The comparison of titration effectiveness from the interfaces (NM or OM) is rarely made using the patient's choice as the allocation procedure. This was the reason why we opted for a real-life study, in which the sleep-lab technicians who supervised the exams did not influence on the choice of the interface type. Our study found that the vast majority of participants chose NM over OM. Most studies comparing mask type claim that NM is usually associated with better outcomes (therapeutic pressure, leak, and residual events) [25,26,27,28,29,30], but there are some studies with contradictory results [31,32].

In a study with 55 individuals randomly assigned to one of three masks (nasal pillows, NM, and OM) who underwent a CPAP titration, OM required significantly higher pressures in subjects with moderate to severe OSA [26]. Similarly, 109 patients with moderate to severe OSA were studied using an autotitrating device [30]. The therapeutic CPAP level was also significantly higher when administered via OM, leading to an increased number of residual events (both p < 0.05) [30].

However, when 60 participants already using CPAP were randomly allocated to a NM or an OM with Auto‐CPAP titration for 2 weeks, and were then switched to the alternative mask for another 2 weeks, there were no differences in median 95th percentile pressures (NM: 11.5 cm H2O versus OM: 11.7 cm H2O; p = 0.115) or median residual AHI (NM: 4.9 events/h versus OM: 5.3 events/h; p = 0.234) [31]. Similarly, a randomized crossover study with 24 participants with moderate to severe OSA, therapeutic level of CPAP, as determined during titration, was similar for NM and OM [32]. Despite this, residual AHI was on average, 5.7 events/h higher with the use of an OM versus a NM (p = 0.01) [32].

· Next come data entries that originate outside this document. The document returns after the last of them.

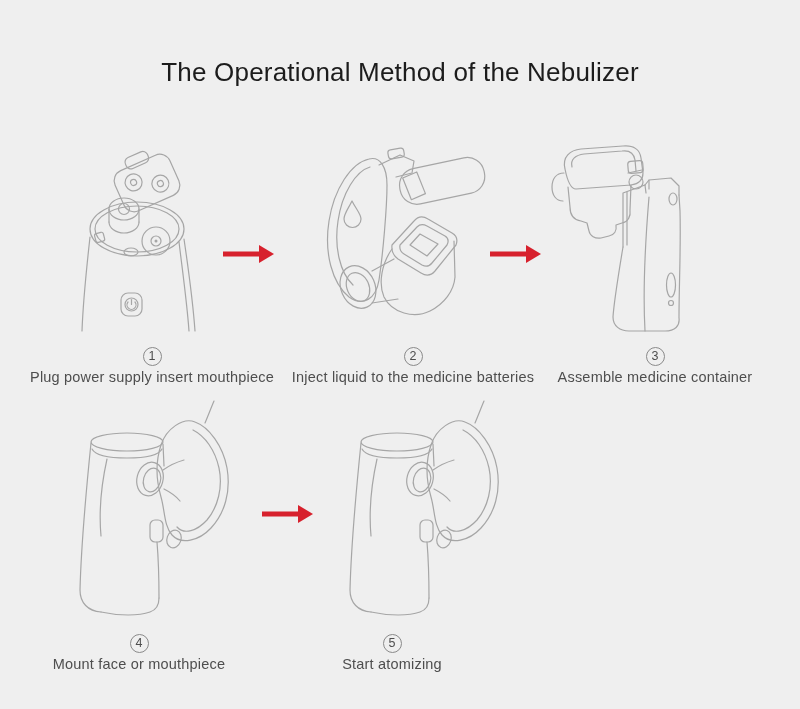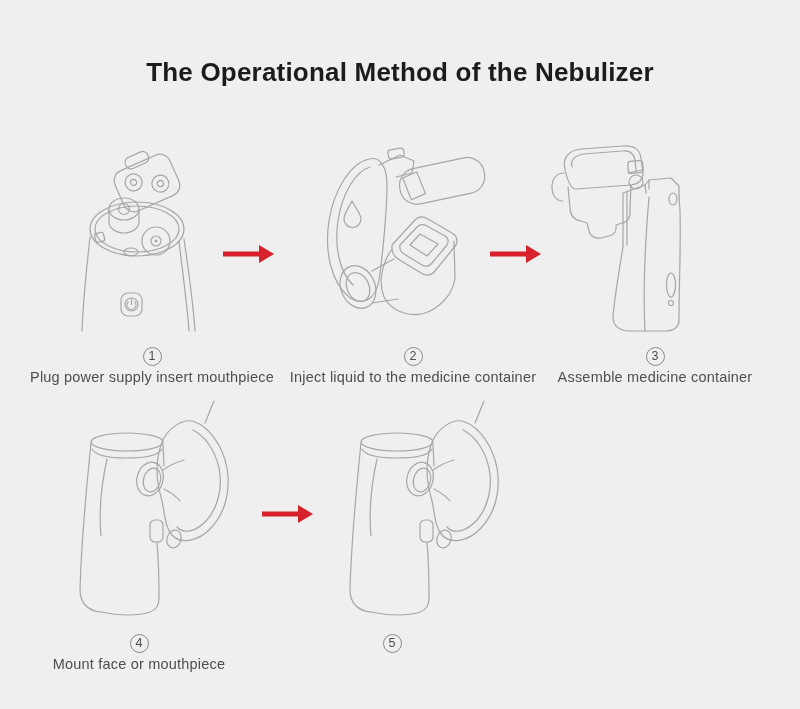--- a/index.html
+++ b/index.html
@@ -1,19 +1,19 @@
 <!DOCTYPE html>
 <html style="--page-bg: #efefef; --title-text: #1c1c1c; --caption-text: #4e4e4e; --badge-border: #8a8a8a; --line-art: #a6a6a6; --arrow: #d7212d;"><head>
 <meta charset="utf-8">
 <style>
   html,body{margin:0;padding:0}
   .canvas{position:relative;width:800px;height:709px;background:var(--page-bg,#efefef);
           font-family:"Liberation Sans",sans-serif;overflow:hidden}
   .title{position:absolute;left:0;top:57px;width:100%;text-align:center;
-         font-size:26px;font-weight:700;color:var(--title-text,#1c1c1c);letter-spacing:.2px}
+         font-size:26px;font-weight:400;color:var(--title-text,#1c1c1c);letter-spacing:.2px}
   .art{position:absolute}
   .art svg{display:block;overflow:visible}
   .art path,.art rect,.art circle,.art ellipse,.art line{
       fill:none;stroke:var(--line-art,#a6a6a6);stroke-width:1.2;
       stroke-linecap:round;stroke-linejoin:round}
   .art .dot{fill:var(--line-art,#a6a6a6);stroke:none}
   .arrow{position:absolute}
   .arrow svg{display:block}
   .arrow line{stroke:var(--arrow,#d7212d);stroke-width:5}
   .arrow polygon{fill:var(--arrow,#d7212d);stroke:none}
@@ -172,28 +172,29 @@
         <polygon points="38,3 53,12 38,21"></polygon>
     </svg>
   </div>
 
   <div class="caption" style="left:2px;top:346px">
     <span class="badge">1</span>
     <span class="label">Plug power supply insert mouthpiece</span>
   </div>
   <div class="caption" style="left:263px;top:346px">
     <span class="badge">2</span>
-    <span class="label">Inject liquid to the medicine container</span>
+    <span class="label">Inject liquid to the medicine batteries</span>
   </div>
   <div class="caption" style="left:505px;top:346px">
     <span class="badge">3</span>
     <span class="label">Assemble medicine container</span>
   </div>
 
   <div class="caption" style="left:-11px;top:633px">
     <span class="badge">4</span>
     <span class="label">Mount face or mouthpiece</span>
   </div>
   <div class="caption" style="left:242px;top:633px">
     <span class="badge">5</span>
+    <span class="label">Start atomizing</span>
   </div>
 
 </div>
 
 </body></html>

Among the several studies comparing different mask types in the context of OSA treatment, the approaches were very heterogeneous, making comparisons between them quite challenging if not impossible. Moreover, as they are frequently controlled, i.e., patients were not allowed to select their mask, this can limit the generalization of their findings. In contrast, our study did not apply any interference in the choice of the mask by the researcher or sleep technician. This choice was exclusively the result of the individual patient preference, which can translate into a greater generalization of our data. Also, as it was a real-life study, we were able to include a considerable number of participants, increasing the robustness of our findings.

Limitations and strengths

Our study has some limitations that deserve comment. First, the patients were all referred to a single sleep laboratory, which may limit the reproducibility of our findings in other settings. Second, the possibility of selection bias is plausible and should be considered. Also, we did not obtain adherence measures as a follow-up to the titration procedures to examine whether mask choice and our findings affected treatment adherence. Despite these limitations, our study included an adequate sample size of consecutively enrolled individuals. Besides, all participants underwent full PSG performed in our laboratory and were diagnosed with moderate to severe OSA, according to the AASM guidelines [34].

Conclusions

In a real-world setting, the present study showed that the choice of mask type significantly influences the main outcomes obtained by a CPAP titration. The CPAP pressure requirements were higher when administered through OM compared to NM. Also, the choice of OM led to more residual events and leak than with NM. Hypothetically, all of these factors may negatively impact treatment adherence.